In a group, the teamwork is low, and in a team, the teamwork is high (There is no “I” in team). In a group, the level of psychological safety is low, and in a team, the psychological safety is high. Most low-performance teams have more of the characteristics of a group than a team.
#7: Versatility
Having five to eight people on a team works well because that gives each person a space to have trust and connection. There are some challenges and trade-offs because, if you want to have all the skills you need to be successful, the team needs to start to get bigger. As the team starts to get bigger with different skills, you run into this challenge: How does everyone stay productive?
This leads to the requirement of wanting people who can do more than just one thing. Think about a really good soccer player – a good midfielder is able to support offense as well as defense. That’s what we’re looking for in people to make a good team: people who don’t limit themselves to their assigned role.
We have a very successful case study, from one of our students. He was a leader of a large group that was also slow in delivery and low performance. So low that the customer gave them a deadline, 1 year to complete the project with a fixed budget. This leader was in a tough position, perform or everyone was out- the whole group would be fired.
He did what he had never done before, following the SHIFT314 approach and the SELF™ system, he gathered the group together to solve the problem. The group realized that they were not acting as a team. Through workshopping the problems they discovered they needed to skill up. With no budget they solved the problem by cross pollinating the teams to learn from each other. The skills and training was at no extra cost, only time, yet a shorter time period because they had a desire to improve, a collective evolutionary purpose.

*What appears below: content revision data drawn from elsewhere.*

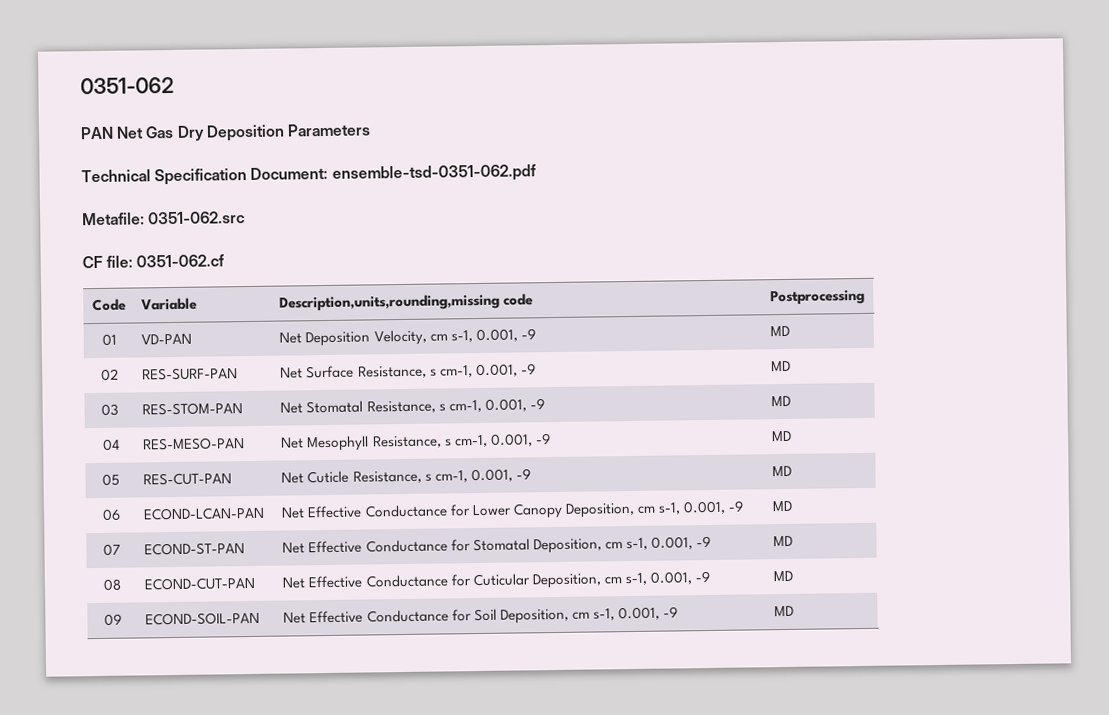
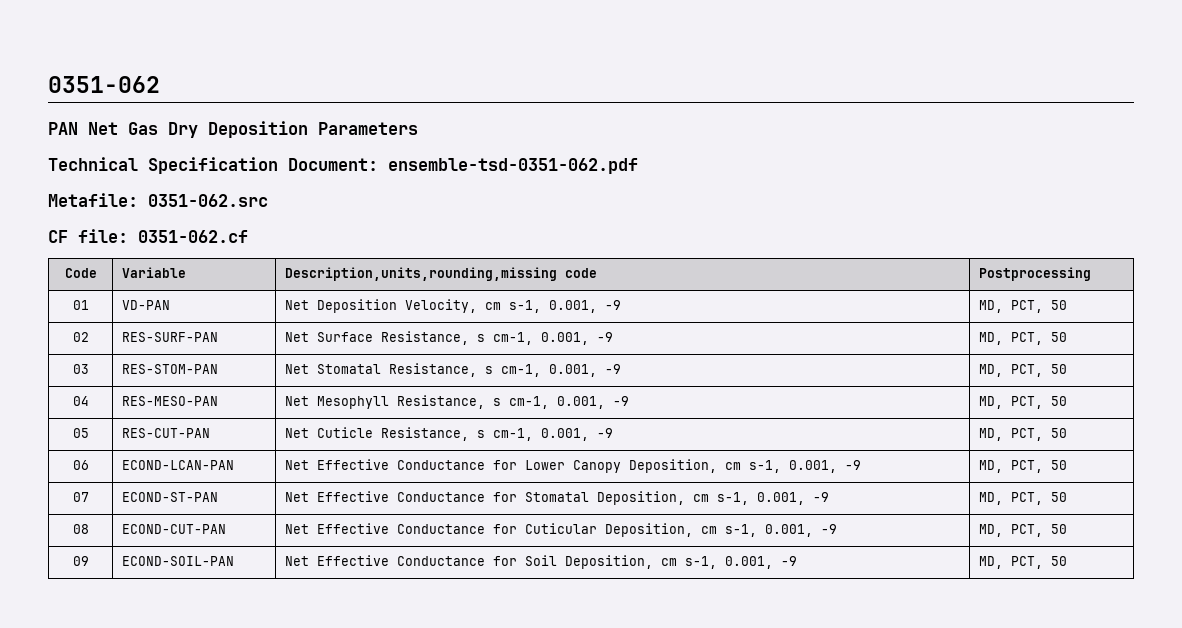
[770,325,791,337] MD -> [978,300,1067,313] MD, PCT, 50
[771,360,792,372] MD -> [978,332,1067,345] MD, PCT, 50
[771,395,792,407] MD -> [978,364,1067,377] MD, PCT, 50
[771,430,793,442] MD -> [978,396,1067,409] MD, PCT, 50
[772,465,793,477] MD -> [978,428,1067,441] MD, PCT, 50
[772,500,794,512] MD -> [978,460,1067,473] MD, PCT, 50
[773,535,794,547] MD -> [978,492,1067,505] MD, PCT, 50
[773,570,794,582] MD -> [978,524,1067,537] MD, PCT, 50
[774,605,795,617] MD -> [978,556,1067,569] MD, PCT, 50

This case study has a great ending, they delivered the project in 10 months and seven hundred thousand dollars ($700,000.00) under budget. This leader went on to be promoted and this group became an example of high performance for the rest of the organization.
In a team, people should say, “What can I do to support my team? What skill do I need to develop to help support our team functioning as best?” Sometimes this can mean staying very specialized. Other times it’s about stretching and taking on new skills and capabilities to support the team functioning at its best.
Autonomous Teams May Create Silos!
Teams are an incredibly powerful construct to unlock high performance in organizational systems. A common trap is to make teams autonomous and self-organizing. Most people are not ready for that level of responsibility and have difficulty balancing the needs of a team with the needs of the larger organization. It often makes a team into the new silo within an organization. Too strong a team identity can prevent teams from working with other teams to optimize what’s most important: organizational success.
Healthy teams require a sense of interdependence among teams to create the highest levels of organizational performance. Often it is better to focus on interdependent, responsible teams as a starting place to develop responsible people. In this way, people optimize results not just for their team but for the larger group and organizational system. For further exploration of these ideas, please see: Flat Organizational Structure? It’s a TRAP!
You Ship Your Team
There is a saying from Jim McCarthy and Core Protocols: “You ship your team.” The performance and products you ship to customers are a reflection of how effective your team is. We invite you to use the characteristics of healthy teams (above checklist) to identify the opportunities to become a real team. Go, team!